Chlamydia (Genital Infections) 2003

Table 1. Chlamydia Cases by Race and Sex, Indiana, 2003

  2003 1999-2003
Cases Rate* Cases
Total 16,836 272 75,299
Race
   White 6,363 116 27,861
   Black 6,814 1,286 30,872
   Other 691 437 3,012
   Not Reported 2,968 - 13,554
Sex
   Male 3,760 123 16,566
   Female 12,933 411 58,432
   Not Reported 143 - 301

*Rate per 100,000 population based on the U.S. Census Bureau’s population data as of July 1, 2003

In 2003, the Indiana State Department of Health (ISDH) received 16,836 reports of patients testing positive for Chlamydia trachomatis, the causative agent of chlamydia. Of all the reportable diseases in Indiana, chlamydia is the most commonly reported. In 2003, the incidence rate of chlamydia was 272 cases per 100,000 population, over a
3 percent decrease from 2002 (281). Figure 1 shows the number of cases from 1999-2003. Consistent with previous years’ distribution by age, the preponderance of cases was among adolescents and young adults (Figure 2). In 2003, over 89 percent of reported cases were among those 10-29 years of age. The age-specific rate for those 10-19 years of age was 685 per 100,000, while the rate among those 20-29 years of age was 1009 per 100,000.
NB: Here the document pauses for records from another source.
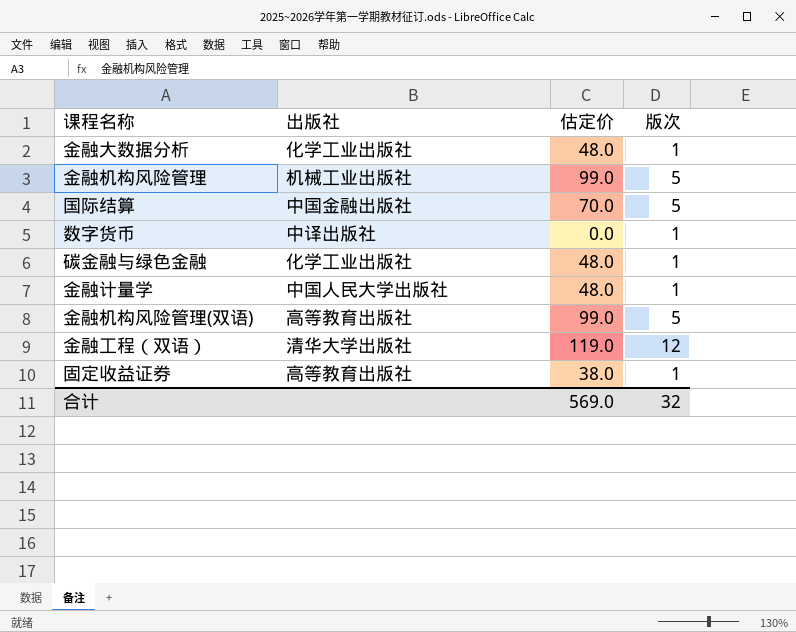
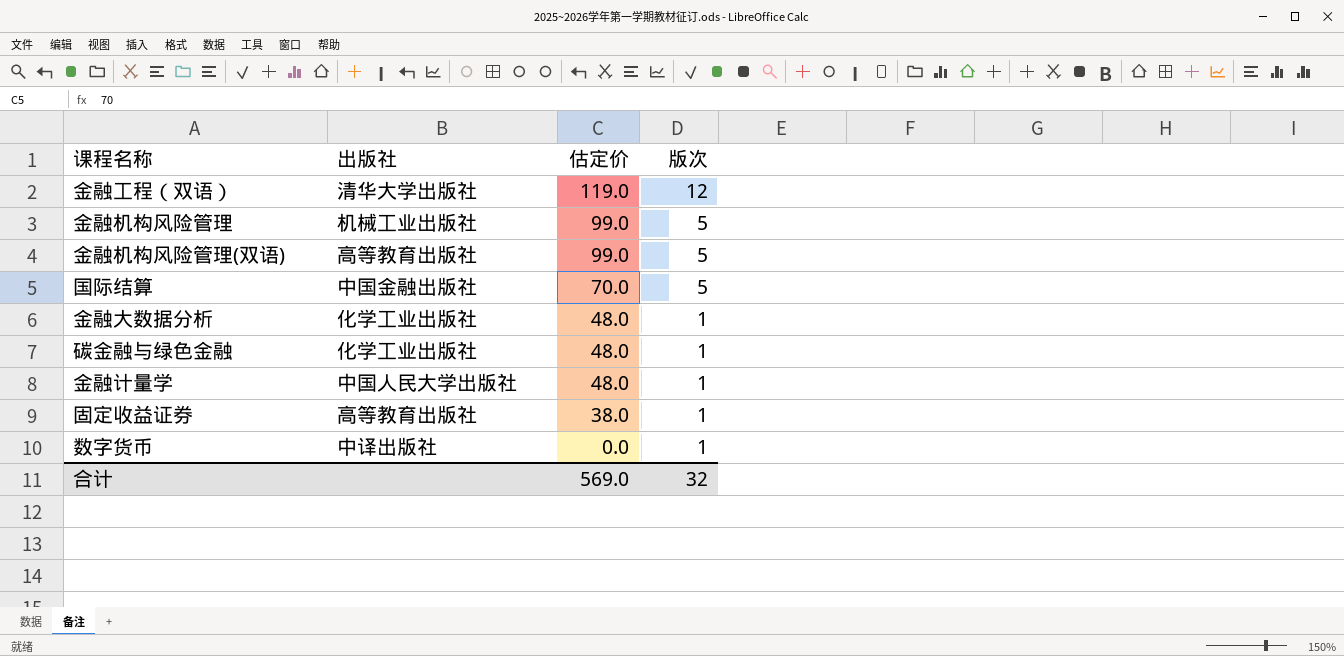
row order: none -> 估定价 descending

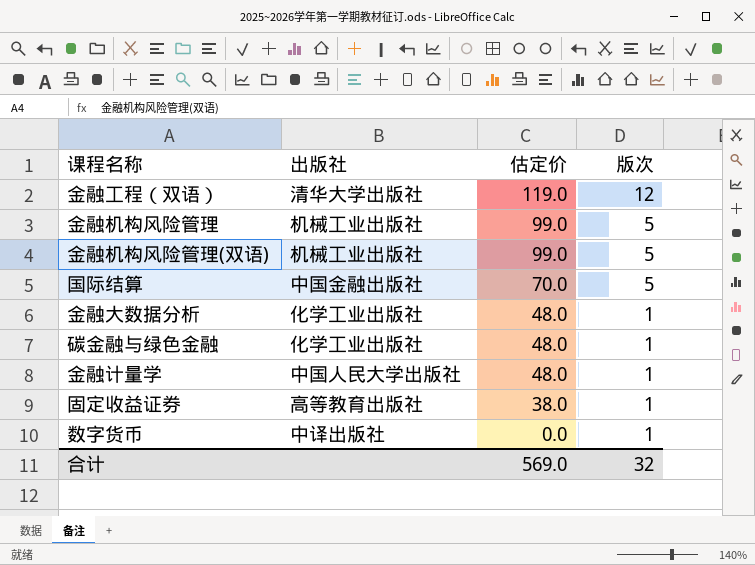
金融机构风险管理(双语) | 出版社: 高等教育出版社 -> 机械工业出版社

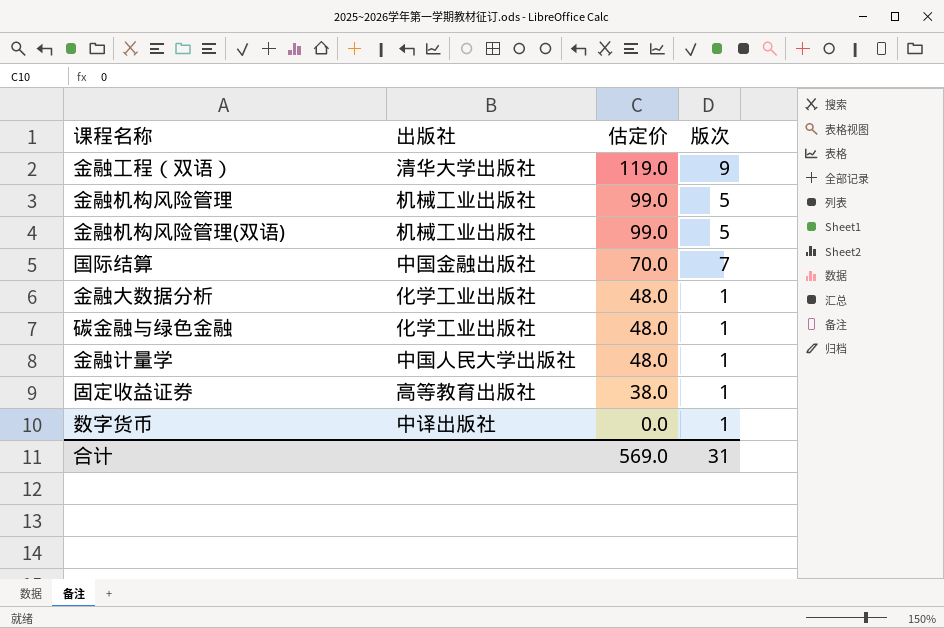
金融工程（双语） | 版次: 12 -> 9
国际结算 | 版次: 5 -> 7
合计 | 版次: 32 -> 31

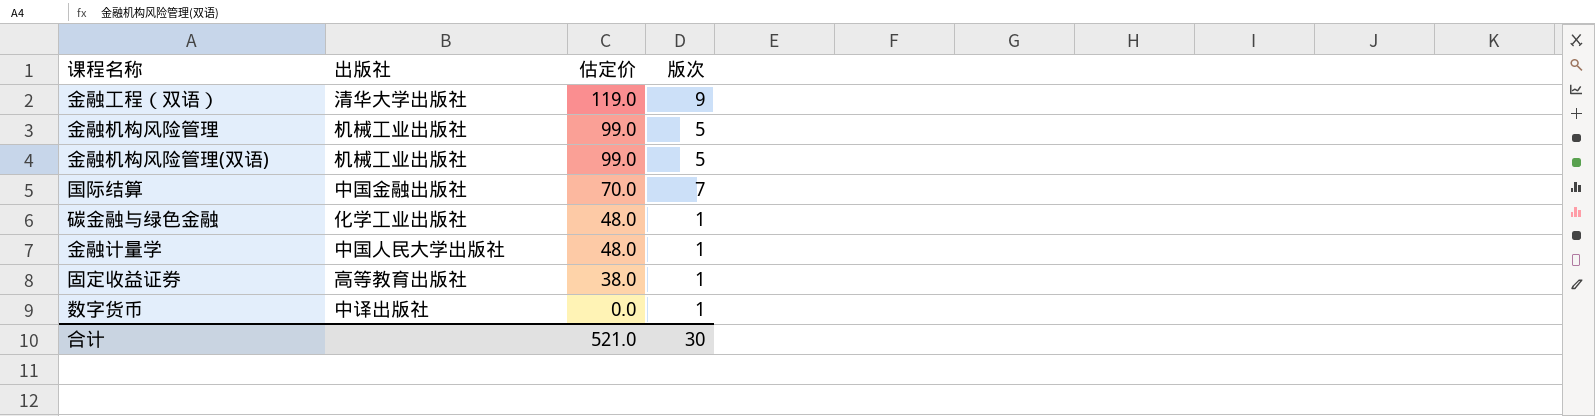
row 金融大数据分析: 化学工业出版社 | 48.0 | 1 -> none
合计 | 估定价: 569.0 -> 521.0
合计 | 版次: 31 -> 30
Women are overrepresented among those diagnosed with chlamydia. Known female infections (12,933) exceeded those among males (3,760) by over three-fold. Chlamydia screening programs preferentially test females, because untreated infections cause reproductive sequelae. Pelvic inflammatory disease, a substantial proportion of which is caused by infection with C. trachomatis, is the primary cause of preventable infertility. Federally funded efforts of the Indiana Sexually Transmitted Disease (STD) Program and the Indiana Family Health Council resulted in selective screening of at-risk young women. Further, male chlamydia infections are often diagnosed as non-gonococcal urethritis, which is not reportable. Because these men do not receive pathogen-specific testing, chlamydia morbidity among males is understated. Therefore, the difference between genders reflects a difference in screening practices rather than greater prevalence among females.
The four counties with the greatest number of reported cases were Marion (6,425), Lake (1,512), Allen (1,279), and St. Joseph (1,072). Adjusting for population size, Marion County had the highest incidence rate (744), followed by St. Joseph County (402), Allen County (376), and Vanderburgh County (354). Figure 3 shows Indiana counties with five or more reported cases of chlamydia in 2003.